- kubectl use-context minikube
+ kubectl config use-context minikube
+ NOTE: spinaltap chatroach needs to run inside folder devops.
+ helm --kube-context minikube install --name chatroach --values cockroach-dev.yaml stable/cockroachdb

* * *

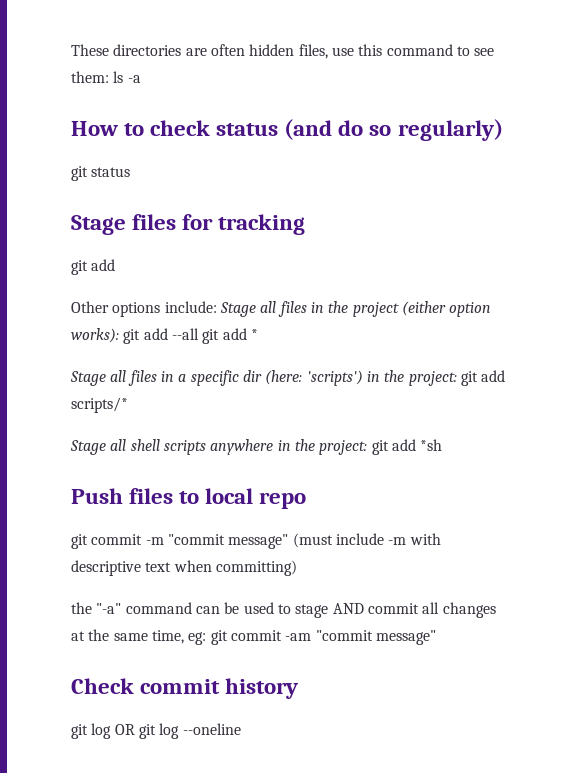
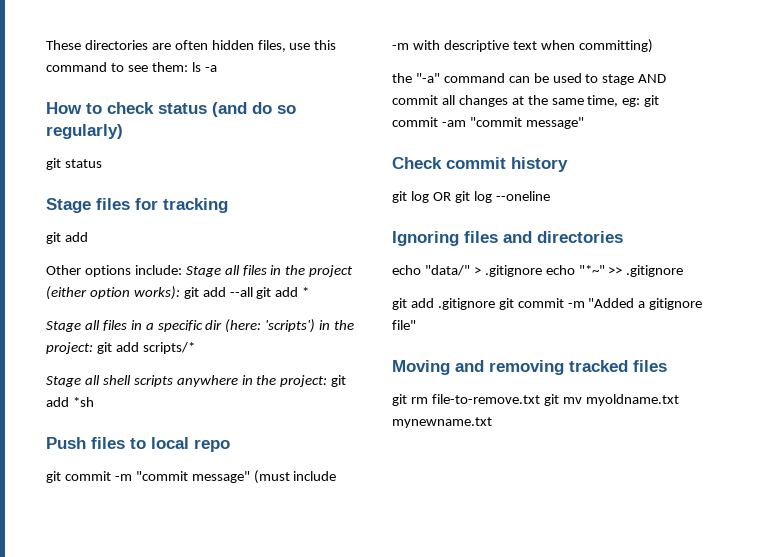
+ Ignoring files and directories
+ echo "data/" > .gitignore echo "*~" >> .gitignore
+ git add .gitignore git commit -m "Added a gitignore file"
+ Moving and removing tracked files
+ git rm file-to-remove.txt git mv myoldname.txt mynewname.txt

◆ Aim of the exercise
Above are some records; copy exactly the lines from the one with "- kubectl use-context minikube" through the one with "--values cockroach-dev.yaml stable/cockroachdb", both included, and no others.

◆ Reply to the exercise
- kubectl use-context minikube
+ kubectl config use-context minikube
+ NOTE: spinaltap chatroach needs to run inside folder devops.
+ helm --kube-context minikube install --name chatroach --values cockroach-dev.yaml stable/cockroachdb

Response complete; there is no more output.